[[ MATERIAL FOR THIS EXERCISE open ]]

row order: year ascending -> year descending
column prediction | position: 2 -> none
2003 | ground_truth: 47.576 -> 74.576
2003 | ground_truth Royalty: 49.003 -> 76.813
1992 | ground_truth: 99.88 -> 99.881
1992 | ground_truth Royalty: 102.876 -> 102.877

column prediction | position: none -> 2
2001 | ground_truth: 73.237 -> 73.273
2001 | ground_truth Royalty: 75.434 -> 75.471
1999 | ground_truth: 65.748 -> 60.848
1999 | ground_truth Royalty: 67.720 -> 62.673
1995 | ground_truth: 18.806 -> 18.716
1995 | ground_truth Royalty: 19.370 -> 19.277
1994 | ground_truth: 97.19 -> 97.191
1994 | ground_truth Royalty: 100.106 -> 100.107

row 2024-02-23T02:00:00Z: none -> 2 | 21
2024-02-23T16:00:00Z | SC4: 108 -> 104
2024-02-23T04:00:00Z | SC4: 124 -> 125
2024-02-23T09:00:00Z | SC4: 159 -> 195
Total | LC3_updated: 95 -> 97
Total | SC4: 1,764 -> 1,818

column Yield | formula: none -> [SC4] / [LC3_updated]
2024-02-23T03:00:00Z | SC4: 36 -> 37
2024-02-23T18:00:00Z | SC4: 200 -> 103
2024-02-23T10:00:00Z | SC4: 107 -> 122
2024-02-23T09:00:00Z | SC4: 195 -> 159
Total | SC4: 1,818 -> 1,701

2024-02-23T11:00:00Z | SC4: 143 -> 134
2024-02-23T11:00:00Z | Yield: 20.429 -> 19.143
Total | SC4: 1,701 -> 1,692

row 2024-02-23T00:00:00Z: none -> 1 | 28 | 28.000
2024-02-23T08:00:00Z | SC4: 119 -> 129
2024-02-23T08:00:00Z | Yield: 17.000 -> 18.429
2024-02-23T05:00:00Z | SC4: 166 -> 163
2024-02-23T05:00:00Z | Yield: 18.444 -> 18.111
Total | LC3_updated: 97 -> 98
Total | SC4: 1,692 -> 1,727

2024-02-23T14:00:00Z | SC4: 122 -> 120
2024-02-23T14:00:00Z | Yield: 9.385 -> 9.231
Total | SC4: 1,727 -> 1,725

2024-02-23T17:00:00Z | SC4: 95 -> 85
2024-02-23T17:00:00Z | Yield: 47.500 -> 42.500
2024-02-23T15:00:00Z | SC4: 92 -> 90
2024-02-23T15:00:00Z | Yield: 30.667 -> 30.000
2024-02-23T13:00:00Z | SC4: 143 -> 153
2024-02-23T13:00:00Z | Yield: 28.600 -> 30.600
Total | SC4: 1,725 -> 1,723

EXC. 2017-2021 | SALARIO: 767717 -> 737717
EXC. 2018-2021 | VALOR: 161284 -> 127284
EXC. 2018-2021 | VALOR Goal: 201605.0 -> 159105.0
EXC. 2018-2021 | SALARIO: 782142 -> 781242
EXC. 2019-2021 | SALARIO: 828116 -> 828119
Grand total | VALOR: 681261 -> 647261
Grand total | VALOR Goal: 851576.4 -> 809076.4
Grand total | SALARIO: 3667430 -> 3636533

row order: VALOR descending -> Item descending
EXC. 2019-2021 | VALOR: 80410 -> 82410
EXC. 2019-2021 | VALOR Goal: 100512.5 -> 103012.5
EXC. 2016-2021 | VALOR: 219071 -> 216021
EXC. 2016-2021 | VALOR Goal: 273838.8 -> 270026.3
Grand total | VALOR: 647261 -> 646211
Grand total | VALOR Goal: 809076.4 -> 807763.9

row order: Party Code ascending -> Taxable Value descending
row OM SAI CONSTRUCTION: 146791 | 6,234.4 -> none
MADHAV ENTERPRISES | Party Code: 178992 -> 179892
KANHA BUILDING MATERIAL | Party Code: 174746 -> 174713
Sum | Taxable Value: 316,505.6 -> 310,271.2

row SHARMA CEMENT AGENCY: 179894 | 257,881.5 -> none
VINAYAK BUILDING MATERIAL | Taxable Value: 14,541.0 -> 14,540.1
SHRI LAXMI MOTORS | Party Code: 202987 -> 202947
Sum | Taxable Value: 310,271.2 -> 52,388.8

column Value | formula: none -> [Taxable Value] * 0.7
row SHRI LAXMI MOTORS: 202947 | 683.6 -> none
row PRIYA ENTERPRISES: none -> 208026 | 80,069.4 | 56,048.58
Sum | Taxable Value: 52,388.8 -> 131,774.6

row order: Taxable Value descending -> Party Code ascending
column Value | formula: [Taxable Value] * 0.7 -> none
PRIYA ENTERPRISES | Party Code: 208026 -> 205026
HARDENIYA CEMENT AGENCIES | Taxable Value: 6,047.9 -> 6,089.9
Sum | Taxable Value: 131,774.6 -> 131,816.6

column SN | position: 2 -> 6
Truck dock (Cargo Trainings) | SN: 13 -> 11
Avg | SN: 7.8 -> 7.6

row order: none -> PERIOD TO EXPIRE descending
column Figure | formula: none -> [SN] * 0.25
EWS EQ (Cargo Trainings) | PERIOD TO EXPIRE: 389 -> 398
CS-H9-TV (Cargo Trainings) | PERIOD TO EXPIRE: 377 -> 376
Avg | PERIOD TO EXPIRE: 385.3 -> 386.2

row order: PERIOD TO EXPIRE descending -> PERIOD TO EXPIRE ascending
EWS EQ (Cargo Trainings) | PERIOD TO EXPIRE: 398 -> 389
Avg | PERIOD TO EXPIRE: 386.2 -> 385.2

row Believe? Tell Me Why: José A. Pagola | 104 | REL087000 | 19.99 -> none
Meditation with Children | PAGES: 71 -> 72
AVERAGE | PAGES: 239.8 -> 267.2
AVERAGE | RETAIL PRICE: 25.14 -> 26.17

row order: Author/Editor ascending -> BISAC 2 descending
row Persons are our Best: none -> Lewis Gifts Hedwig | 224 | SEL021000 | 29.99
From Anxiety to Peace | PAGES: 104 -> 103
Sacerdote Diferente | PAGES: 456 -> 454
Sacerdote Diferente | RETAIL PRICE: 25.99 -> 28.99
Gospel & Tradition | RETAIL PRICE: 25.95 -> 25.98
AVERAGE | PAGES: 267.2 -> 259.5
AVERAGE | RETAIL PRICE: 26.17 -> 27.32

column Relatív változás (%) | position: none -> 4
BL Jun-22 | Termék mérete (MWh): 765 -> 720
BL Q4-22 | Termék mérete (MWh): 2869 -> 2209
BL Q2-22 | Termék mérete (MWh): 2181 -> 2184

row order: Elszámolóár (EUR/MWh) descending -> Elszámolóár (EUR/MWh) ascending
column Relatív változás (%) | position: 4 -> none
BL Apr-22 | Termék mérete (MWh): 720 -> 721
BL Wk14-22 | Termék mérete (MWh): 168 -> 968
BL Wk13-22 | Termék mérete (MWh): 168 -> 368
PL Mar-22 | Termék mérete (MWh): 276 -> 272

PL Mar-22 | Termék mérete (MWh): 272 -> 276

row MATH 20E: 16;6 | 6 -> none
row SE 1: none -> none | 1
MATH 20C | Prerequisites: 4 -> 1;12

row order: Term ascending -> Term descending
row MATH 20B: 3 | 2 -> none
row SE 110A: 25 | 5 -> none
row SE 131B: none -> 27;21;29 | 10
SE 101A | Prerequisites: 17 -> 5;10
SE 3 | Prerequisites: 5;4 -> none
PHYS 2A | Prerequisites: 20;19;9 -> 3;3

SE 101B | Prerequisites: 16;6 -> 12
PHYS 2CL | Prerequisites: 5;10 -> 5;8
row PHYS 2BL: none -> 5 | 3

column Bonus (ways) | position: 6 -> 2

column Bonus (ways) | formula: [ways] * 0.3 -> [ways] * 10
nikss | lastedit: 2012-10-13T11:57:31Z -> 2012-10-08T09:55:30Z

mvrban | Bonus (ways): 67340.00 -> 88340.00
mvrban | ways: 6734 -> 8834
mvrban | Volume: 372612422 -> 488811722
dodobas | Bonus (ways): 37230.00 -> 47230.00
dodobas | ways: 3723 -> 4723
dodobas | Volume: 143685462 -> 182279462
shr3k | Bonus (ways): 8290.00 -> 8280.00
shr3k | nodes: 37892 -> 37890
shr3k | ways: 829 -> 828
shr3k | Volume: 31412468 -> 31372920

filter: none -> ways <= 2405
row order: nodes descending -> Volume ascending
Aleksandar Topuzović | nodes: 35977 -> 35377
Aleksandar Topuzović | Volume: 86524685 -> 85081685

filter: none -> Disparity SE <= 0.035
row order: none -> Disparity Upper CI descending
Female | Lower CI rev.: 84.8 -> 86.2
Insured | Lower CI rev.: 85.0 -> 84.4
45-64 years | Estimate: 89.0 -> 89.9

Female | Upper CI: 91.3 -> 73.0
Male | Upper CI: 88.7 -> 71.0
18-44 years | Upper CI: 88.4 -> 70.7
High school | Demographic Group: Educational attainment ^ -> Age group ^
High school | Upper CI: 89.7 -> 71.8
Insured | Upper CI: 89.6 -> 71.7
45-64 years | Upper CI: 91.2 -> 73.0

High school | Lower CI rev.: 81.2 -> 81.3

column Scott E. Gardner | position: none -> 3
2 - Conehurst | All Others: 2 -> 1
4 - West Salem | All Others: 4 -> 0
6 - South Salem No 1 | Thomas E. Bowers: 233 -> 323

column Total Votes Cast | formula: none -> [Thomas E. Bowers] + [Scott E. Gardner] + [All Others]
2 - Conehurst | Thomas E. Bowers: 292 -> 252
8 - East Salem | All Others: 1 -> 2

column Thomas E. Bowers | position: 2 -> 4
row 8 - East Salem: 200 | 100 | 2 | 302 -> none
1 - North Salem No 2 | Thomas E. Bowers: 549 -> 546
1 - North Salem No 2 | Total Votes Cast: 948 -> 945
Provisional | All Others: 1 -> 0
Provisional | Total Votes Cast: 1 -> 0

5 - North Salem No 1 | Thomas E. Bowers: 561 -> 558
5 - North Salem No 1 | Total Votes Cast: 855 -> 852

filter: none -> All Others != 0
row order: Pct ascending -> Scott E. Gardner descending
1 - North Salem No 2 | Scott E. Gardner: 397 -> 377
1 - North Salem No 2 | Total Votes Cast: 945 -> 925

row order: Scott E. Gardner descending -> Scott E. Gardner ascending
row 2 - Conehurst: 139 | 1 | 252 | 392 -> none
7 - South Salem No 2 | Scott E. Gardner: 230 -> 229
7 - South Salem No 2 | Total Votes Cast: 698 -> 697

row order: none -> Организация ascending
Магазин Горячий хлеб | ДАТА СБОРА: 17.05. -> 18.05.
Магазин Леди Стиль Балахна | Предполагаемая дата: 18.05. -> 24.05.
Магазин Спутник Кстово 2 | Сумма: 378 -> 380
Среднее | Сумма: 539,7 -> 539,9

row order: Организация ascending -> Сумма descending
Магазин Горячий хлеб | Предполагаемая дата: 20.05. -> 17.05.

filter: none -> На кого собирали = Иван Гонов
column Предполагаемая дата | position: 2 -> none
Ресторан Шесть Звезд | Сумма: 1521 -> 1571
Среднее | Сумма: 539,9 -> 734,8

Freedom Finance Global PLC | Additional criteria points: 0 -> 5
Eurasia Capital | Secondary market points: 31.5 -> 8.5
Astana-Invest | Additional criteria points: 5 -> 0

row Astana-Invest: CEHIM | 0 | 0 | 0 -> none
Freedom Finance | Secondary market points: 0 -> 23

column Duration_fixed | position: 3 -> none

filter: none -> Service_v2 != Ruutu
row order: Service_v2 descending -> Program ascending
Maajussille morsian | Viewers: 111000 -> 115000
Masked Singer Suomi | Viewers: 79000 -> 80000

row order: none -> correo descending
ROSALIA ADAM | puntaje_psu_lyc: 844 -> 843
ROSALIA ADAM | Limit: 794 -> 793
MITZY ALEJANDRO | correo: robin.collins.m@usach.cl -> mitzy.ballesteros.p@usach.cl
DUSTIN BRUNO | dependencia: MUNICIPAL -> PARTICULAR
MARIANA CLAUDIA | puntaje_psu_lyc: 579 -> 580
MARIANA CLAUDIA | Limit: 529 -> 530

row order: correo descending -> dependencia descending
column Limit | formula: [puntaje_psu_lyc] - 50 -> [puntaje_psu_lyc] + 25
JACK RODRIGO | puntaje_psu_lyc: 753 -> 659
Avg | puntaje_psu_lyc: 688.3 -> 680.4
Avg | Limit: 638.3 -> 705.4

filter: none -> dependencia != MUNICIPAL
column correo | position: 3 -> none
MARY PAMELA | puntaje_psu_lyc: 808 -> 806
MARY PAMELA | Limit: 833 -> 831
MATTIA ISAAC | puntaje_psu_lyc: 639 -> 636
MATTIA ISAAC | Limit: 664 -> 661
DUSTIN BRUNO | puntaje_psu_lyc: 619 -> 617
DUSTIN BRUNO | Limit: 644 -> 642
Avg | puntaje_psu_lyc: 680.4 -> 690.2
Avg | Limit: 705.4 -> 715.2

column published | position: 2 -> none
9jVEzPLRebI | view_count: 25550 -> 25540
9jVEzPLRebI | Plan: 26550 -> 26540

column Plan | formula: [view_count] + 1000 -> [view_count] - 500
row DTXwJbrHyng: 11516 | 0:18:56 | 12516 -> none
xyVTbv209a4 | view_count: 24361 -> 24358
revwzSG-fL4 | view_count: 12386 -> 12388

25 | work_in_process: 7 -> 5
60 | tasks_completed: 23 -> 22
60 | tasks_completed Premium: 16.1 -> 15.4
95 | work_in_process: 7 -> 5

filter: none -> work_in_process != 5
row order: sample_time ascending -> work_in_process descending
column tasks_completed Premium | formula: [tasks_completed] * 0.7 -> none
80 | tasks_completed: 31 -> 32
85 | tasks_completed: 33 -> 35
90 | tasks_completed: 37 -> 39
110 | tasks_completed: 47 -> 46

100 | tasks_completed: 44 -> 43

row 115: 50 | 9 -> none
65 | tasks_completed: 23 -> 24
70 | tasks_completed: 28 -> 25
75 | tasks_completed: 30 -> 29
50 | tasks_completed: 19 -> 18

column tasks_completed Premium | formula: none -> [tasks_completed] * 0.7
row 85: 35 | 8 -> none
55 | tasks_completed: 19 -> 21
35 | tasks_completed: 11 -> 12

[[ MATERIAL FOR THIS EXERCISE closed ]]

EXERCISE INSTRUCTIONS:
Looking at the records above, how many lines include "Volume"? Please give the number and nothing more.

ANSWER TO THIS PROBLEM:
5